» **Task to carry out**:
In the listing below, identify each line with the word "none" and return those lines.

» **Exercise data**:
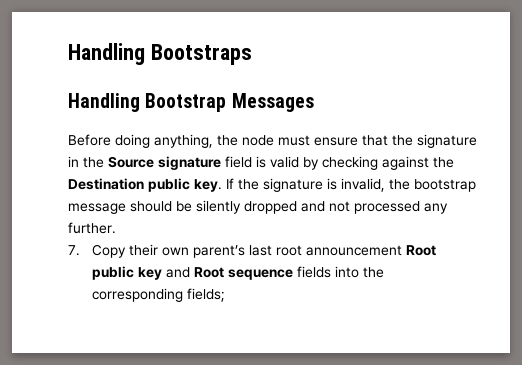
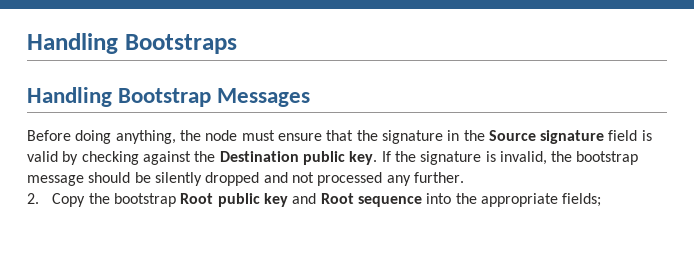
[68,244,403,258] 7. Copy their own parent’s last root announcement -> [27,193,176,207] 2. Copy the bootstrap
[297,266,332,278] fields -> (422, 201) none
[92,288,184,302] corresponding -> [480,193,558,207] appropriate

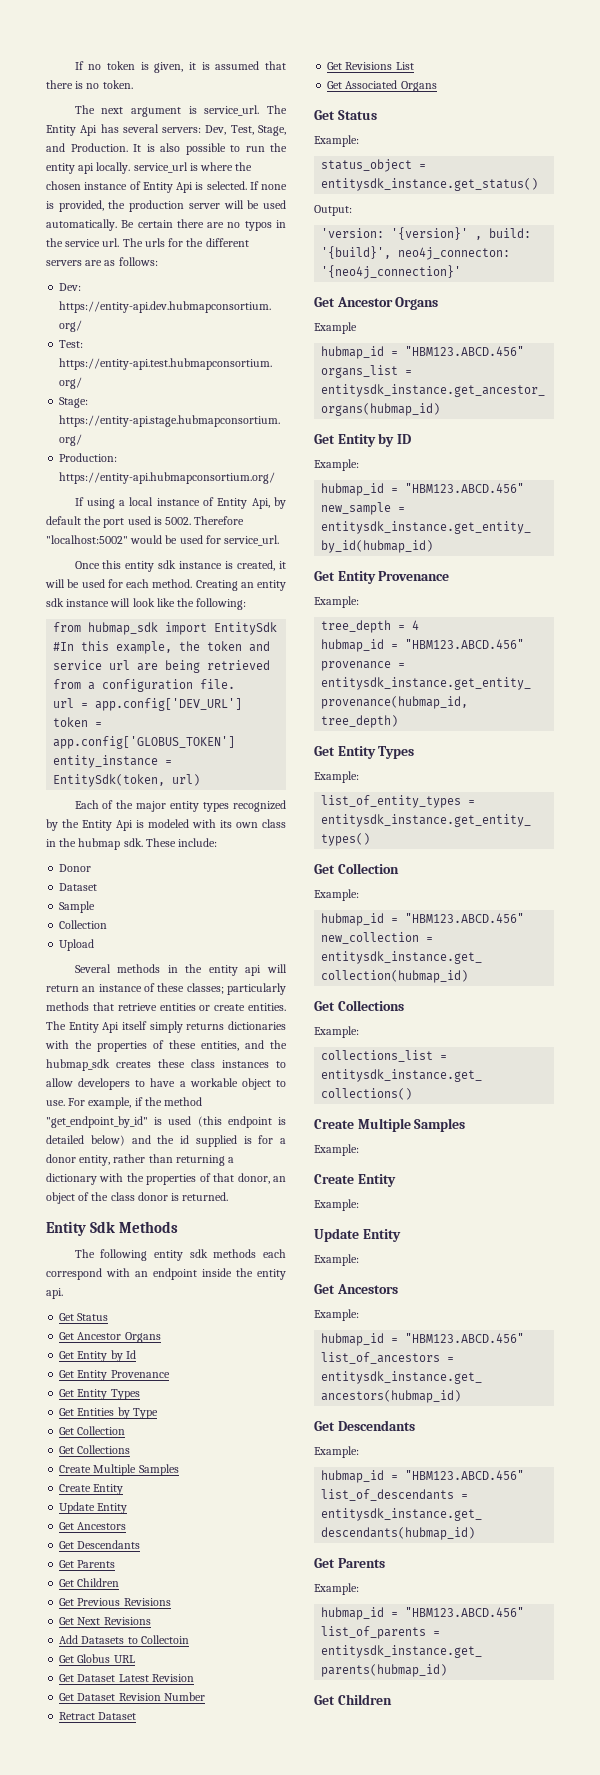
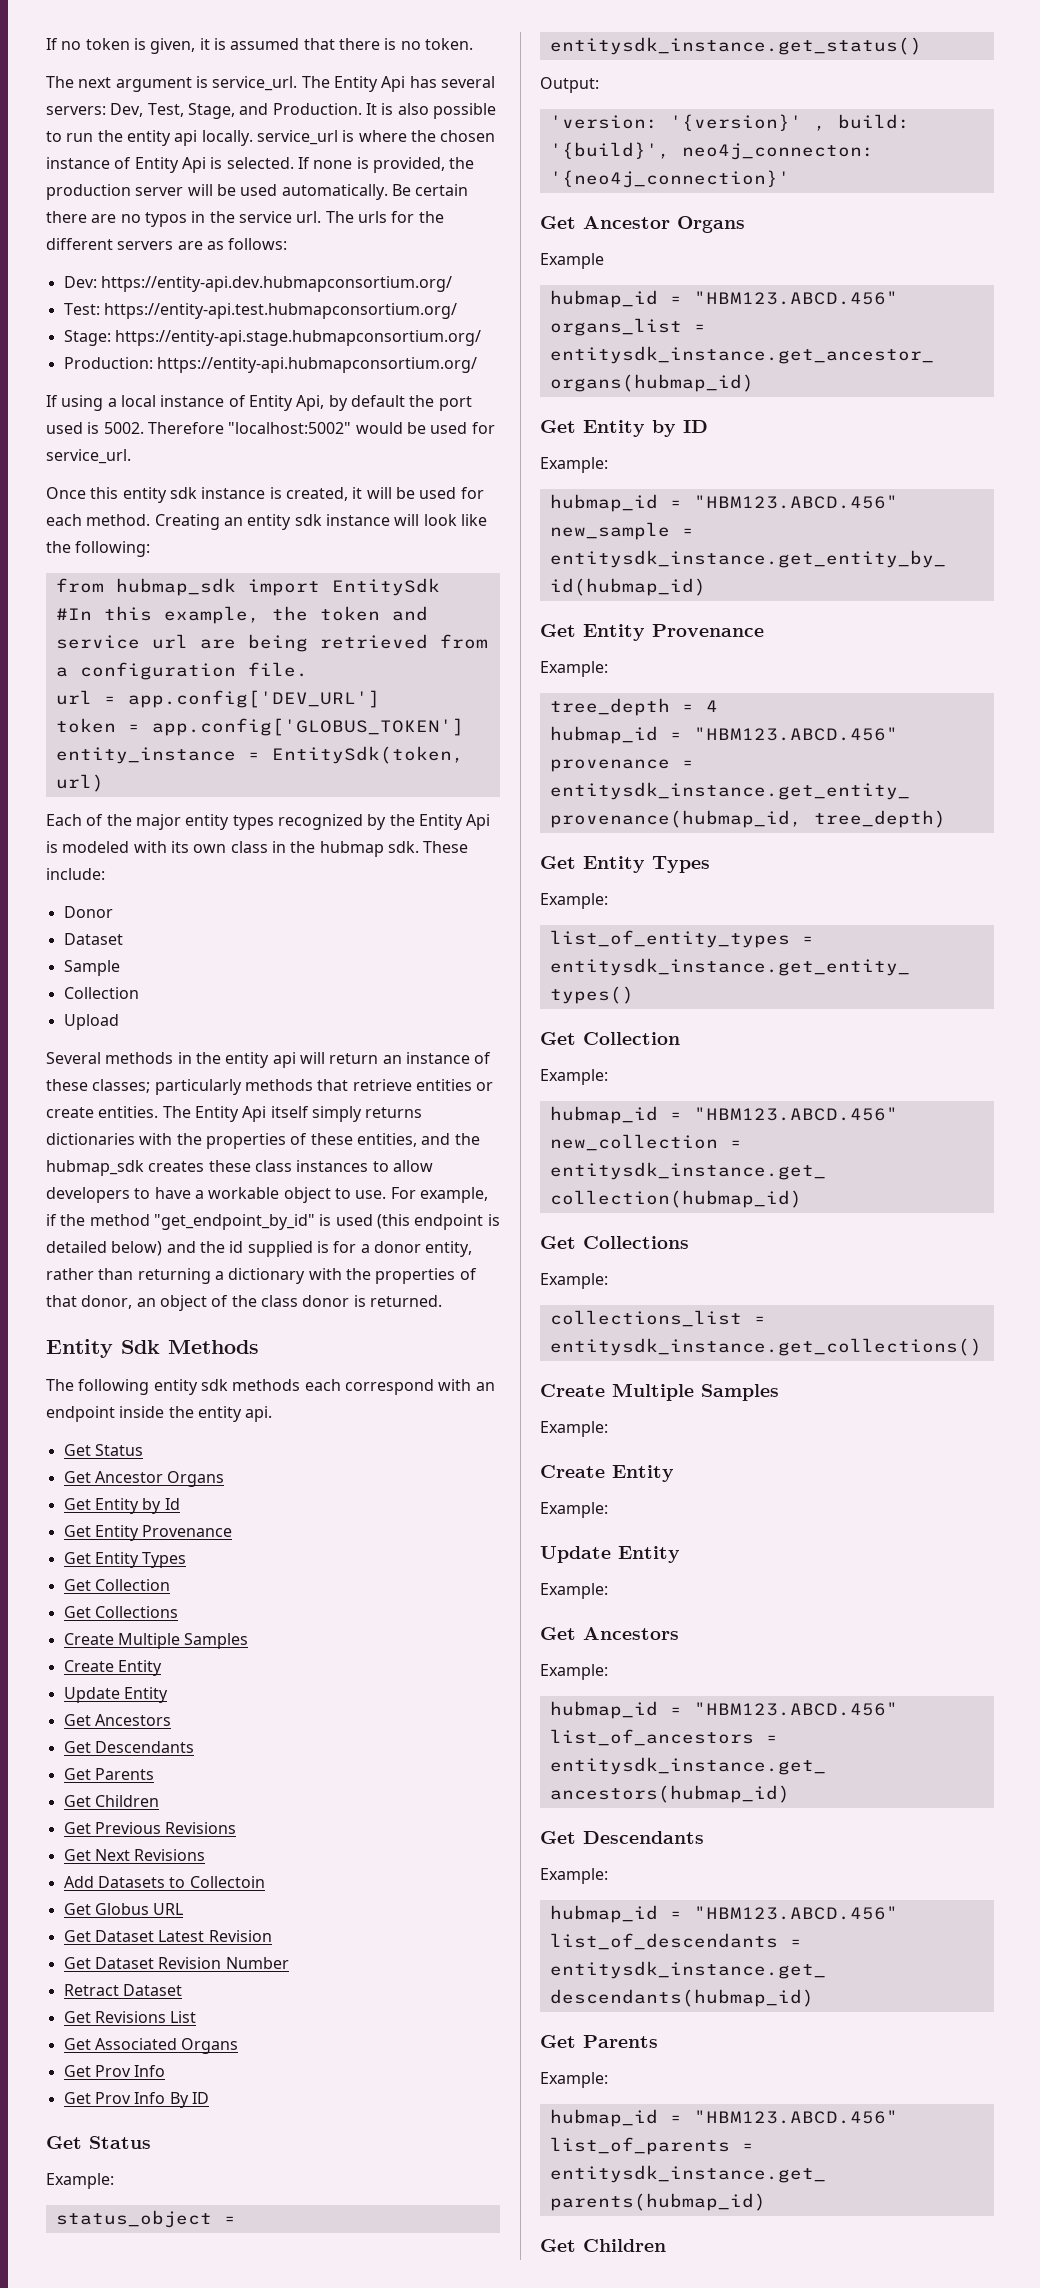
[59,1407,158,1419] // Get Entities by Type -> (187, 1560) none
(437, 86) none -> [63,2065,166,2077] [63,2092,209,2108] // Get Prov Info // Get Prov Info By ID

» **Response area**:
[297,266,332,278] fields -> (422, 201) none
[59,1407,158,1419] // Get Entities by Type -> (187, 1560) none
(437, 86) none -> [63,2065,166,2077] [63,2092,209,2108] // Get Prov Info // Get Prov Info By ID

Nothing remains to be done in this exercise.